Prothesentyp weist Konstruktionsfehler auf
Das Landgericht Freiburg stellt nach einer umfangreichen Beweisaufnahme, in der unter anderem drei Sachverständige aus den Bereichen der Orthopädie und der Biomechanik Gutachten erstattet hatten, fest, dass die Schmerzzustände der Kläger und die Notwendigkeit des Prothesenwechsels darauf zurückzuführen sind, dass der damals neuartige Prothesentyp der Beklagten, der heute nicht mehr vertrieben wird, einen Konstruktionsfehler aufweist. Es kam zu erhöhtem Metallabrieb insbesondere im Bereich der Konussteckverbindung. Die Freisetzung von Metallpartikeln und Metallionen im menschlichen Körper führte dann zu Entzündungen und Knochenverlust bei den Klägern. Von besonderer Bedeutung für die Stabilität der Konussteckverbindung ist zudem die Kraft, mit der die Prothesenteile während der Operationen ineinander geschlagen werden. Bei diesem Prothesentyp wird eine sichere Verbindung allerdings erst durch Kräfte bewirkt, die so hoch sind, dass der Operateur sie nicht stets gewährleisten kann. Außerdem hatten die Beklagten in der Operationsanweisung nicht in der nötigen Weise darauf hingewiesen, dass die Steckverbindung besonders stark zusammengefügt werden muss.
Hersteller hätte aufgrund bekannter Risiken vor Implantationen weitere Tests mit neuem Prothesentyp durchführen müssen
Das Gericht hat sich durch eine umfangreiche Auswertung der medizinischen Studienlage des Jahres 2005 außerdem davon überzeugt, dass die Beklagten zum damaligen Zeitpunkt über alle Erkenntnisse verfügt haben, die nötig waren, um das Risikopotential des neuen Prothesentyps zu erkennen. Zwar haben einzelne der durch das Gericht angehörten Sachverständigen diese Frage anders beurteilt und darauf hingewiesen, dass es bisher nicht gelungen ist, wissenschaftlich aufzudecken, wie genau der Prozess der Schadensentstehung verläuft und warum manche Prothesen funktionieren, während andere ausgetauscht werden müssen. Auf solche naturwissenschaftlichen Nachweislücken komme es für die Frage der Produkthaftung aber nicht an. Die Beklagten konnten und mussten nach dem damaligen Stand der Wissenschaft erkennen, dass mehrere der in dem neuen Prothesentyp verknüpften Designänderungen (große Durchmesser, Metall-Gleitpaarung, modulare Steckverbindung) Risiken bargen. In dieser Situation wäre es geboten gewesen, weitere Tests durchzuführen, bevor Patienten mit der Prothese in Berührung gebracht werden.
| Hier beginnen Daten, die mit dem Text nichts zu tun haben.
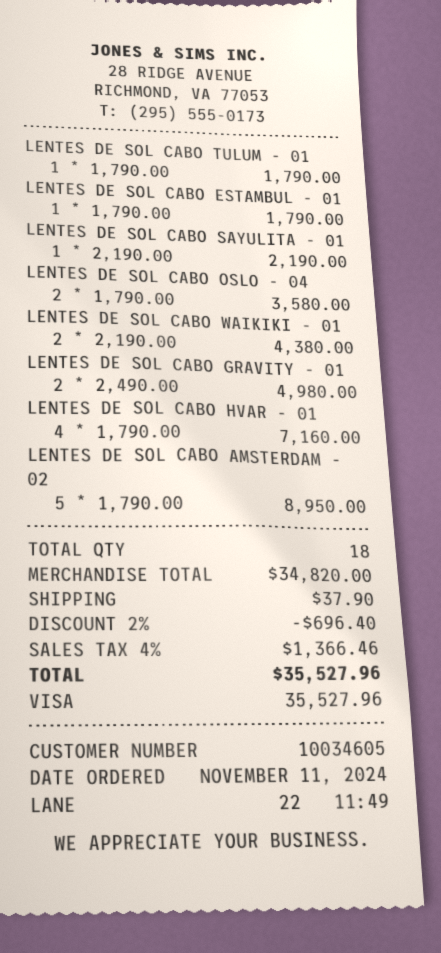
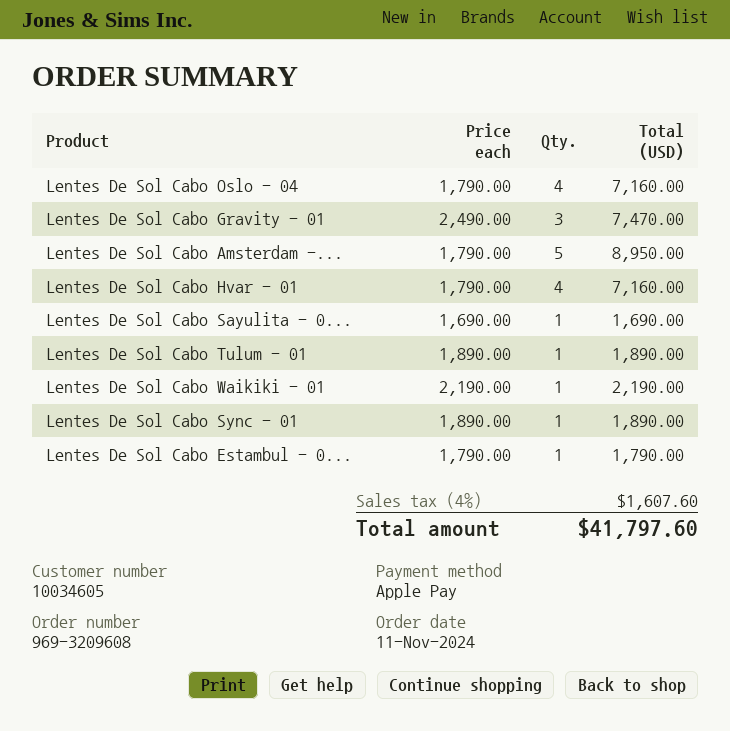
payment method: Visa -> Apple Pay
LENTES DE SOL CABO TULUM - 01: 1 x 1790.00 = 1790.00 -> 1 x 1890.00 = 1890.00
LENTES DE SOL CABO SAYULITA - 01: 1 x 2190.00 = 2190.00 -> 1 x 1690.00 = 1690.00
LENTES DE SOL CABO OSLO - 04: 2 x 1790.00 = 3580.00 -> 4 x 1790.00 = 7160.00
LENTES DE SOL CABO WAIKIKI - 01: 2 x 2190.00 = 4380.00 -> 1 x 2190.00 = 2190.00
LENTES DE SOL CABO GRAVITY - 01: 2 x 2490.00 = 4980.00 -> 3 x 2490.00 = 7470.00
Lentes De Sol Cabo Sync - 01: none -> 1 x 1890.00 = 1890.00
discount: 2% = 696.40 -> none
shipping: 37.90 -> none
tax: 4% = 1366.46 -> 4% = 1607.60
total: 35527.96 -> 41797.60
Beklagte bereits zuvor wegen Produktfehler verurteilt
Bereits im Jahre 2017 war die Herstellerin der Prothesen in einem ähnlich gelagerten Fall durch eine andere Kammer des Landgerichts zu einer Schmerzensgeldzahlung verurteilt worden (vgl. Landgericht Freiburg, Urteil v. 24.02.2017 - 6 O 359/10 -).
§§ 1 und 3 des Gesetzes über die Haftung für fehlerhafte Produkte - Produkthaftungsgesetz lauten:
§ 1
(1) Wird durch den Fehler eines Produkts jemand getötet, sein Körper oder seine Gesundheit verletzt oder eine Sache beschädigt, so ist der Hersteller des Produkts verpflichtet, dem Geschädigten den daraus entstehenden Schaden zu ersetzen. 2 Im Falle der Sachbeschädigung gilt dies nur, wenn eine andere Sache als das fehlerhafte Produkt beschädigt wird und diese andere Sache ihrer Art nach gewöhnlich für den privaten Ge- oder Verbrauch bestimmt und hierzu von dem Geschädigten hauptsächlich verwendet worden ist.
(2) Die Ersatzpflicht des Herstellers ist ausgeschlossen, wenn
[...]
5.der Fehler nach dem Stand der Wissenschaft und Technik in dem Zeitpunkt, in dem der Hersteller das Produkt in den Verkehr brachte, nicht erkannt werden konnte.
[...]
§ 3 Fehler
(1) Ein Produkt hat einen Fehler, wenn es nicht die Sicherheit bietet, die unter Berücksichtigung aller Umstände, insbesondere
a) seiner Darbietung,
b) des Gebrauchs, mit dem billigerweise gerechnet werden kann,
c) des Zeitpunkts, in dem es in den Verkehr gebracht wurde,
berechtigterweise erwartet werden kann.
(2) Ein Produkt hat nicht allein deshalb einen Fehler, weil später ein verbessertes Produkt in den Verkehr gebracht wurde.